Por outro lado, e no que concerne à relação entre o Toxoplasma e a esquizofrenia, o psiquiatra E. Fuller Torrey lembra que embora se tenha dito que a esquizofrenia sempre esteve presente nas sociedades humanas, na verdade a literatura epidemiológica contradiz esta afirmação. A notoriedade desta condição só surge na segunda metade do século XVIII, coincidindo com o momento em que tanto em Londres como Paris se começaram a adoptar gatos como animais domésticos.

Torrey e o colega Robert Yolken, neurologista na Johns Hopkins University, descobriram que a prevalência da doença é 2 ou 3 vezes mais comum em pessoas que são portadoras do parasite do que em indivíduos da mesma região utilizados como controles experimentais.

As boas notícias, segundo o artigo citado, são que se o seu gato só viver em casa, então não representa perigo, porque não tendo contacto com ratos, o Toxoplasma não o irá infectar. Mas mesmo que frequentem os espaços livres, os gatos só expelem o parasita por um período de três semanas na sua vida, tipicamente quando são jovens e começam a caçar. Nessa fase, bons cuidados de higiene (mesas e bancas de cozinha limpas, contacto limitado com o gato e manutenção da caixa de areia) devem ser suficientes para que o perigo de infecção seja quase removido.
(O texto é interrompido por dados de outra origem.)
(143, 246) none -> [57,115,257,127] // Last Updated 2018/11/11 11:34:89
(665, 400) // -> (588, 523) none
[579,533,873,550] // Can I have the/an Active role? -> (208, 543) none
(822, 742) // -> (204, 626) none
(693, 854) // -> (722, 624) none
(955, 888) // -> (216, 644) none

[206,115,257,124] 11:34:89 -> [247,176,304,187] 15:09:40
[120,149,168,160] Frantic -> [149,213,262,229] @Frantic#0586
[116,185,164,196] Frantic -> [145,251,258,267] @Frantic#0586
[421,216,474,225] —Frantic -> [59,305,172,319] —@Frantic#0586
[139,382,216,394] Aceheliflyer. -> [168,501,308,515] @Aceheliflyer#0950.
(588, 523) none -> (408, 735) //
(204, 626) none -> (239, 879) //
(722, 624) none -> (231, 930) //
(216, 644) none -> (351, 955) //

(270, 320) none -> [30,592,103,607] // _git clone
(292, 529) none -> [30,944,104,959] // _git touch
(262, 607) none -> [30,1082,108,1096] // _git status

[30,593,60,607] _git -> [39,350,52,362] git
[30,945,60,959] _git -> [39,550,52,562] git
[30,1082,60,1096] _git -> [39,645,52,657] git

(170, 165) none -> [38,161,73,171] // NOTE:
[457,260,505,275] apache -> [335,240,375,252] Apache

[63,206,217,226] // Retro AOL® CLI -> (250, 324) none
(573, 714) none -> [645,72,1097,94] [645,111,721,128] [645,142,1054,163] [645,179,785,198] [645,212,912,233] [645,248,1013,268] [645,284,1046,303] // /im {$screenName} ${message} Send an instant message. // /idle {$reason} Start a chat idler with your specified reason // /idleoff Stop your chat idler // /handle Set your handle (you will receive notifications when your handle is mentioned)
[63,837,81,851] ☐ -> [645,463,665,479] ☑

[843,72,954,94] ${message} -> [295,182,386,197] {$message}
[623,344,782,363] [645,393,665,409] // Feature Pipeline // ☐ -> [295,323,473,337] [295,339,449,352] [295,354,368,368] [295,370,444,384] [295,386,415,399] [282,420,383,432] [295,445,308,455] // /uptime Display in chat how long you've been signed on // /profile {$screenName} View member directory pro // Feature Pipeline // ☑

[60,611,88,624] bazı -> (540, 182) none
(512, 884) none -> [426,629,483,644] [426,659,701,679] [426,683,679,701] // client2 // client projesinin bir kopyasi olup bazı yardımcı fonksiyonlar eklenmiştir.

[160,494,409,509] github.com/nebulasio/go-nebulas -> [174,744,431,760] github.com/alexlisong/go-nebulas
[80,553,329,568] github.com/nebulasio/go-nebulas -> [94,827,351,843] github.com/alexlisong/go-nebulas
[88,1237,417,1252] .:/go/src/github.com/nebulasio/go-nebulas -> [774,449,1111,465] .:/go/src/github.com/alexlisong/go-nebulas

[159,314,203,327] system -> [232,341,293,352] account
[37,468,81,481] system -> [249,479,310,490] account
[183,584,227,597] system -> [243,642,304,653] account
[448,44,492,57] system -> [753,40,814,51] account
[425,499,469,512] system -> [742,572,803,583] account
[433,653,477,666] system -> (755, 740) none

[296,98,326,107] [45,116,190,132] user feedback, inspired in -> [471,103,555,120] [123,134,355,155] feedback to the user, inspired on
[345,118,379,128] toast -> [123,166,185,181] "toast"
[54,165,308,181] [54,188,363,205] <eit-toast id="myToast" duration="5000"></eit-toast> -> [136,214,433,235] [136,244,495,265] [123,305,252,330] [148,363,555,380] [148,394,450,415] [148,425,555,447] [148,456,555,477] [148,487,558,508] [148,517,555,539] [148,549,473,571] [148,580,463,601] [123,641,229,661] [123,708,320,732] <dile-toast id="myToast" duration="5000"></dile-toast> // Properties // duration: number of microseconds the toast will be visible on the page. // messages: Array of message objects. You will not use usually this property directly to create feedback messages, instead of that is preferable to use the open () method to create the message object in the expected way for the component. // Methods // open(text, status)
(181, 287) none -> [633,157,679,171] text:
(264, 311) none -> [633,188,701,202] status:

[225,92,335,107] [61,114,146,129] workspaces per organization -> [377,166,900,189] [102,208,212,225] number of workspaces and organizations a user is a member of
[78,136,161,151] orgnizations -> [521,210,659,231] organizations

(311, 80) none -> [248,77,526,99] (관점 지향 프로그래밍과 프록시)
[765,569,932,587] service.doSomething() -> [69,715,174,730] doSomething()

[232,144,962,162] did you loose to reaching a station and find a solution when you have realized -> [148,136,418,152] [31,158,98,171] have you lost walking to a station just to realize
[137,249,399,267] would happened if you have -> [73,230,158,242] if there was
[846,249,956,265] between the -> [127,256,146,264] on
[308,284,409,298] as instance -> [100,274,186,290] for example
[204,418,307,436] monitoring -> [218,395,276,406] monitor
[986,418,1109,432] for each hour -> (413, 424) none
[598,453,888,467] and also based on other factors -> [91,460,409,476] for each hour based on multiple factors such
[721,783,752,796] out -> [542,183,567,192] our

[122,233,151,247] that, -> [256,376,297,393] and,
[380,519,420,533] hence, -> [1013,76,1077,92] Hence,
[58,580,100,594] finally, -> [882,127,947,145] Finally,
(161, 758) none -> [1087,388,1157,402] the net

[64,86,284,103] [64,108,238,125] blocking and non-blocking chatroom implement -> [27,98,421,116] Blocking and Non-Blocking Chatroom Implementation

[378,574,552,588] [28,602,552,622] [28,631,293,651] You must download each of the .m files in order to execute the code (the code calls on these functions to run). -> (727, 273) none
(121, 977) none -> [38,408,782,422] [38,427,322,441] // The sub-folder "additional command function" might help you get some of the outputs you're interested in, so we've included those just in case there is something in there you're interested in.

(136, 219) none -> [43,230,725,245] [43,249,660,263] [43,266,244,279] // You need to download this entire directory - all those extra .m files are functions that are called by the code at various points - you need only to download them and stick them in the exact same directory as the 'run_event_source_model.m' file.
Igualmente fascinantes (ainda que assustadoras) são as hipóteses que o artigo lança relativamente ao “controlo” cerebral por parte de microorganismos, lembrando o aumento dos impulsos sexuais que se registam antes de um episódio de herpes ou nos estados avançados da sífilis, como se os parasitas fizessem um esforço para forçarem os seus hospedeiros a colaborarem na sua disseminação.

A natureza, mesmo quando assusta, não deixa de fascinar.